I don’t mean moms like Andrea Yates, who drowned her five children in Texas in 2001 because she thought they were possessed by the devil. Or Benita Jacks, the Washington, D.C. mom who killed her daughters and then lived with their decomposing bodies for several months. These women suffered from serious mentally illnesses wholly separate from the stresses of motherhood. Fortunately most women cannot identify.
But many moms experience fleeting despair like I do, like Lashanda Armstrong apparently did. Conservative estimates are that over 100 women kill their children every year. A mom contemplating suicide has a one in 20 chance of taking her children with her, driven by the same protective maternal instinct that compels us to feed our kids nutritious foods and hold their hands when we cross the street.

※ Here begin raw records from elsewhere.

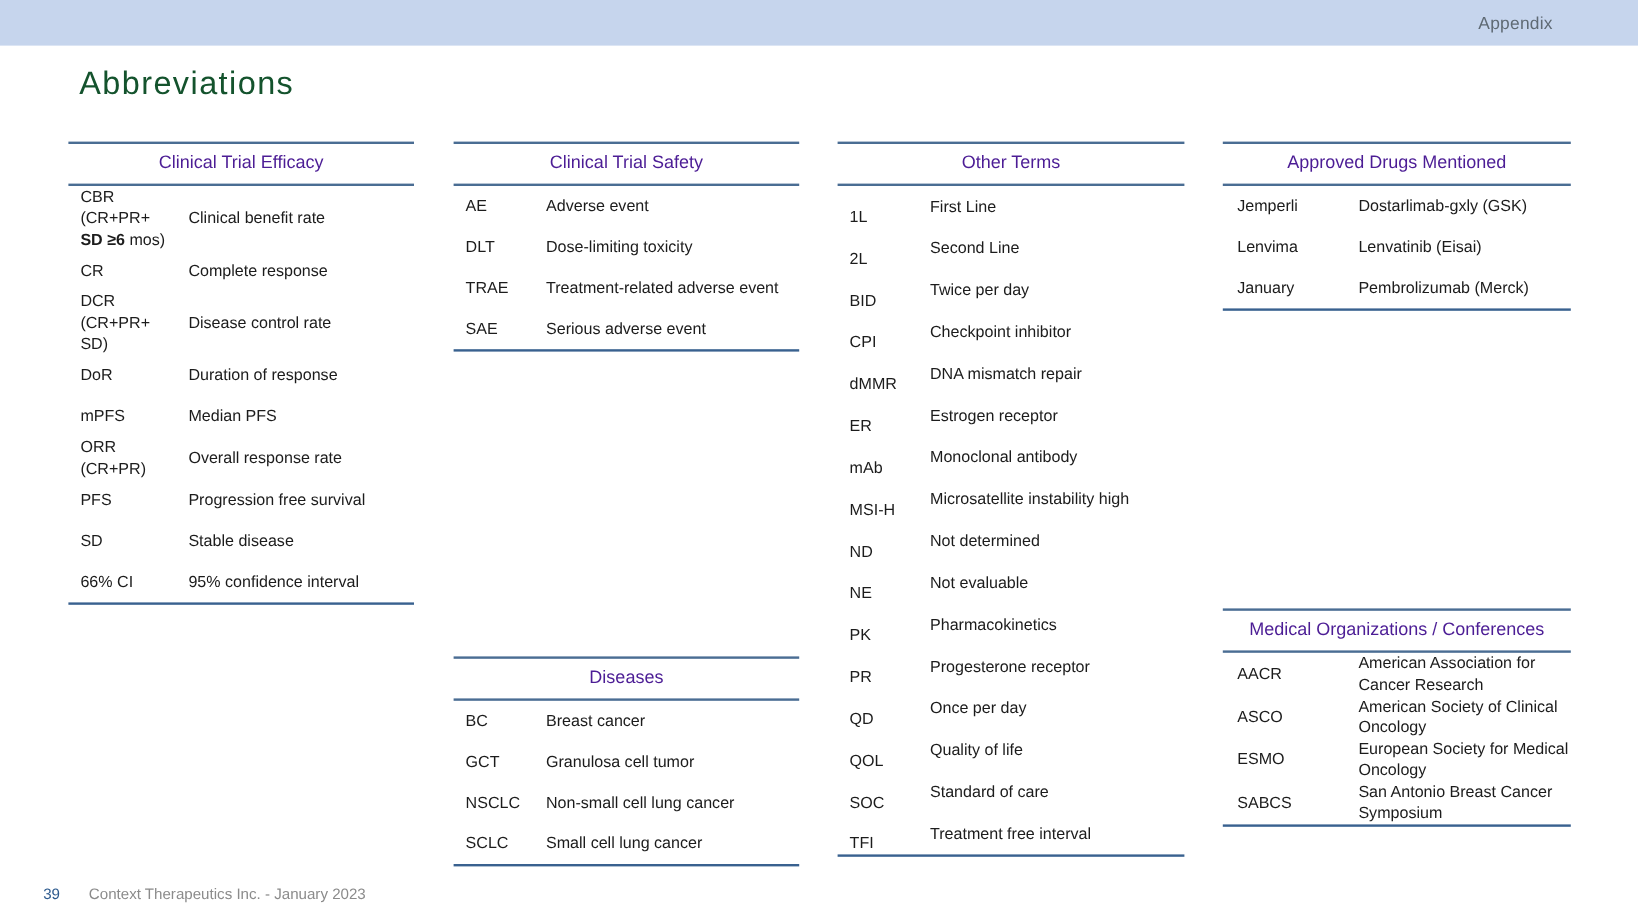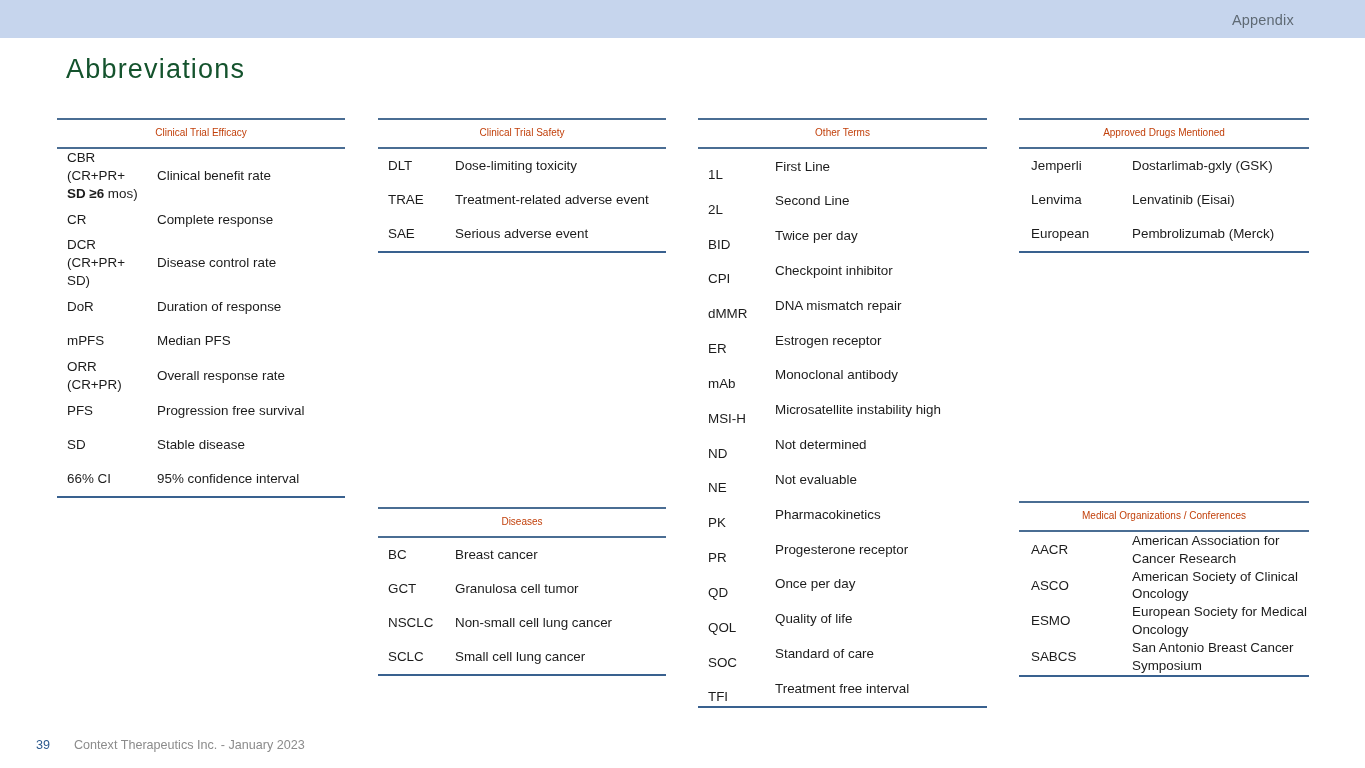"Clinical Trial Efficacy" .abbr-table .tbl-title { color: #c2410c -> #4c1d95; font-size: 10px -> 15px }
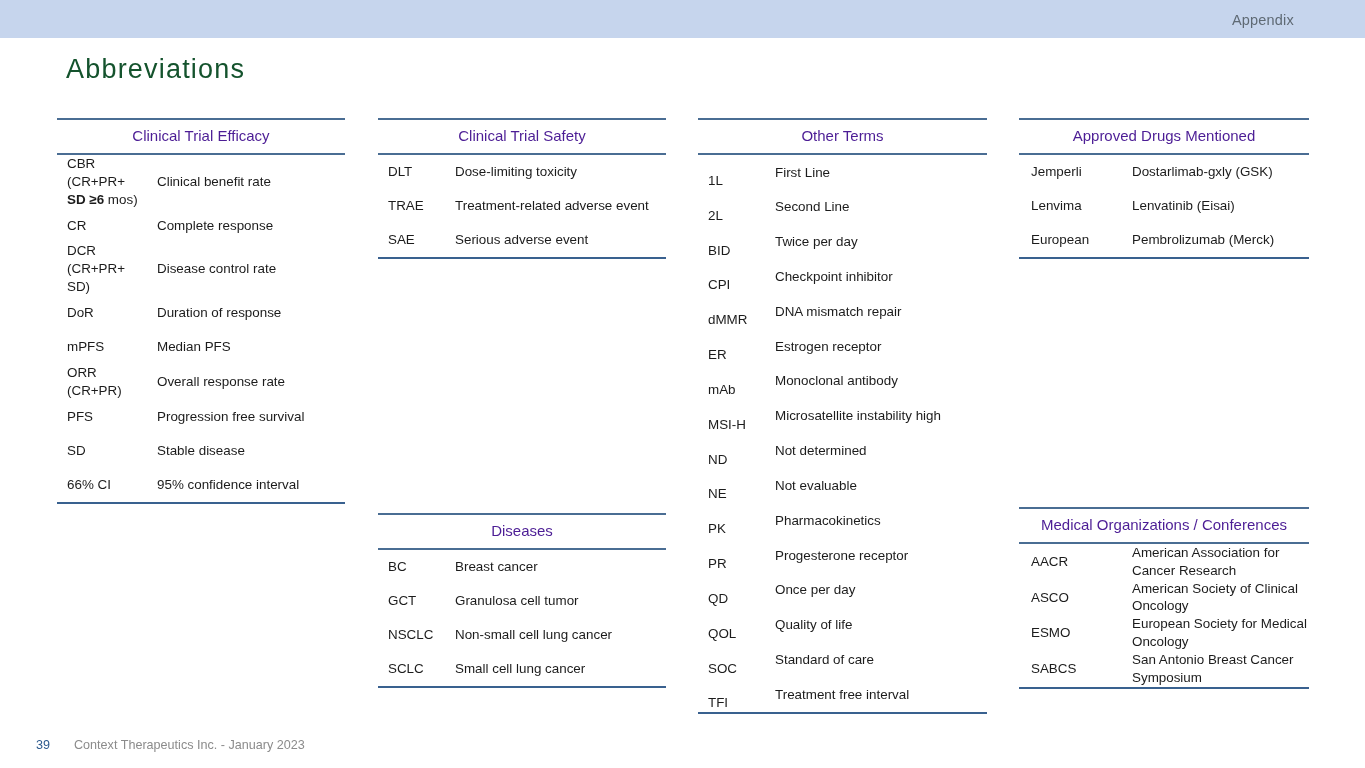"AE" div.row { html: none -> <div> <div>AE</div> <div>Adverse event</div> </div> }
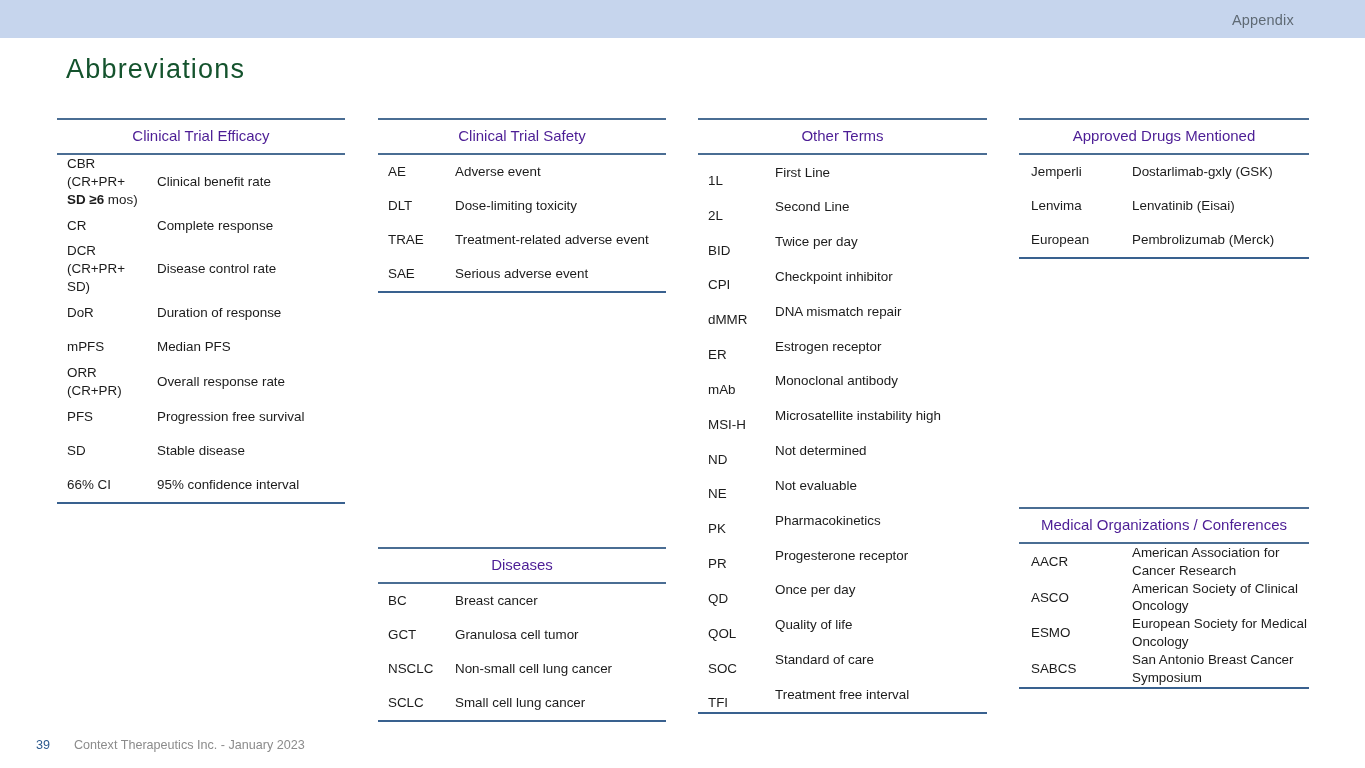"European" div.abbr { text: European -> January }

Suicidal moms want to protect their children from the same forces destroying them, and no mom, even a suicidal one, wants to leave her children to face the world alone.
So what do we do to help other moms and ourselves? Forget the handwringing after the tragedies, the warning signs everyone says they missed. I wish I could go back in time and tell Lashanda Armstrong that I’ve been there too. The simple but gut-wrenching solution is to talk openly about our own dark moments, our failures as mothers, the times even good moms let down ourselves and our kids, the nights we want to rip out our uterus. Motherhood is the hardest thing I’ve ever done, and I grew up with an alcoholic mother, survived BC calculus and married a physically abusive man. Motherhood? By far life’s biggest challenge. We only make our moments of despair more devastating by refusing to admit they happen at all.